東京での展示会という大きなイベントを終えて、ほっとしながらも、
注文や事務作業をこなしている日々です。
今回の個展は、プランナーの方々とタッグを組んだ企画となりました。
物を作るのはこちらで、会場の交渉、企画、DMなどの印刷物の製作をお願いしました。
おかげさまで、それぞれが適材適所を発揮した、充実した展示会となりました。
建築事務所の一階部分に当たる会場も、シャープな印象で広さもあり、さまざまなジャンルに色気を出してしまう山上の作品群がよく映えたと思います。

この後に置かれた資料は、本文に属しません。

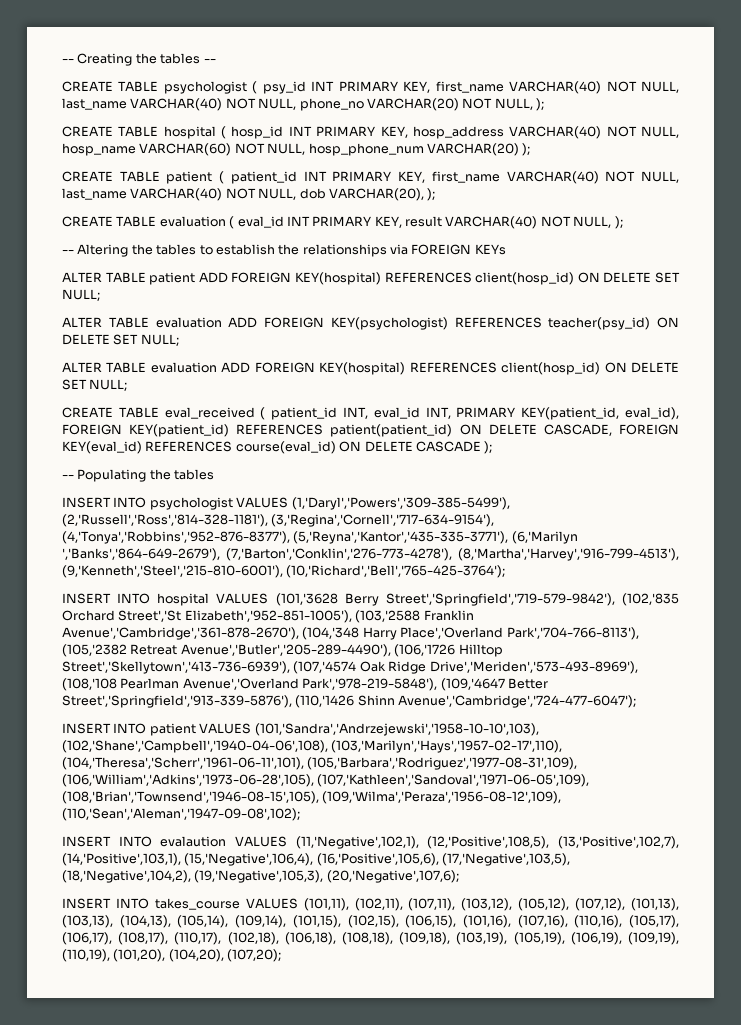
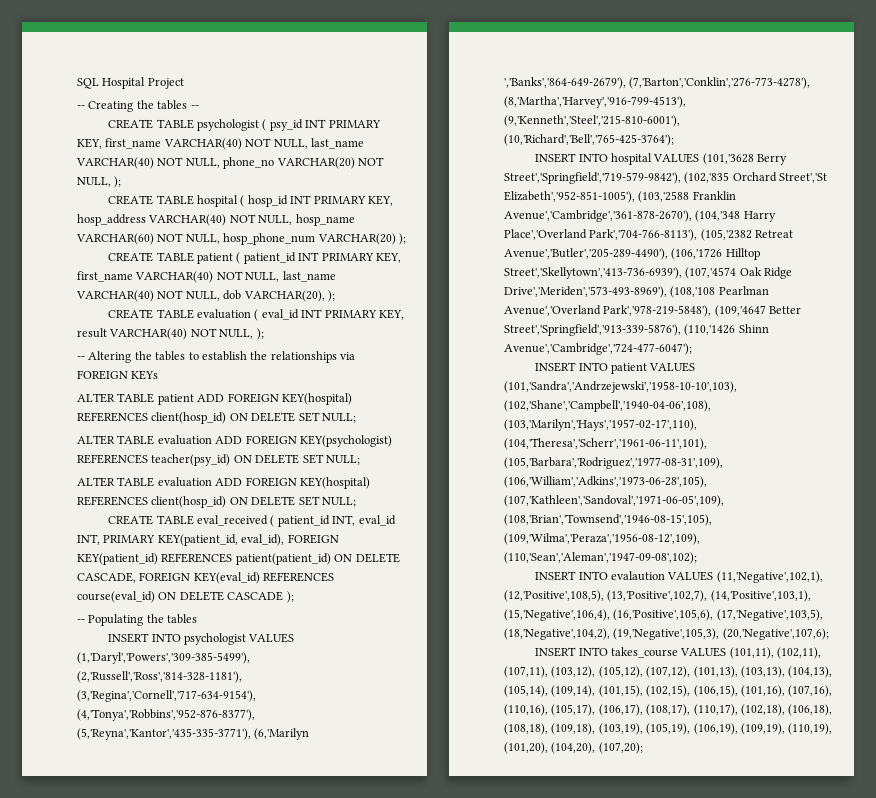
(62, 61) none -> [77,77,184,89] SQL Hospital Project //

プランナーの方が書いてくださった今回の企画展の趣旨をご紹介します。
「本企画展は、作り手とプランナーによる共同作業で企画・
実行しています。テーマや会場づくりなど、話し合いながら
準備を進めてきました。
いつのときも、暮らしの中で求められる工芸、「よいもの」
とは用途や生活の素顔にかなったものではないかと考えていま
す。使う人の食卓、生活空間、都市型のライフスタイルなの
かローカルな暮らしぶりなのか、作り手にとっては、使う人
々の顔が見えて実際の使い勝手を知ることは、ものづくりを
支える大切な要素です。しかし、その機会はけっして多くは
ありません。また、現状の流通環境は、こういった使い手と
作り手との親しい距離を築くことをむずかしくしてしまって
います。
今回は企画展という限られた時間ではありますが、作り手と
使い手がじかに離せる機会です。日頃から関心をお持ちの
方はもとより、あまり「工芸」には関心のなかった方にも、
若い方にも出会っていきたいと思っています。そのようなこ
と、あれこれと考えながら、本展を計画しました。これから
も、楽しい作品紹介の場づくりを模索しながら、現代の暮ら
しの中で、毎日あたりまえに使うことのできる工芸を提案し
てまいります。皆様のご感想やアイデアなども、どうぞお知
らせください。
大量生産の工業製品で身の回りにものが溢れている今、も
っともあってほしい手仕事を成立させるには、少しばかり努
力を要します。それでも人の手が産み出すもの、叡智が結集
した技術は有史以来、いえ、それ以前からのかけがえのない
文化であり、その再発見、人の手によるものづくりの継承は、
豊かな生活を築くことにもつながっていくものです。」
今回は、個人的にも、月桃茶やアグーの油味噌をつくったり、プロのカメラマンが撮ってくれた素敵なモノクロ写真も額装したりして、小道具の演出もがんばりました。
そのほかに、2年ほど前に訪れてくれた友達が、アルバムを手作りして持ってきてくれました。

なんと、表紙の琉球文様プリントから何から、全部手作りです。
構成もよく考えられていて、お客様にはうちの様子がよくわかると大好評でした。


天気にも恵まれ、2年ぶりの個展ということもあり、たくさんの方々においでいただきました。
山上は、陶芸の仕事を始めてから20年あまりになります。
長い年月を経て、ご支援くださる方との出会いもゆっくりと重ねてくることができました。
先の保証は何もない、厳しい世界ですが、皆様の応援を励みに、前を向いて進んでいかれそうです。
本当にさまざまな方々に支えられてやってきたことが実感できた展示会でした。
この場を借りて感謝いたします。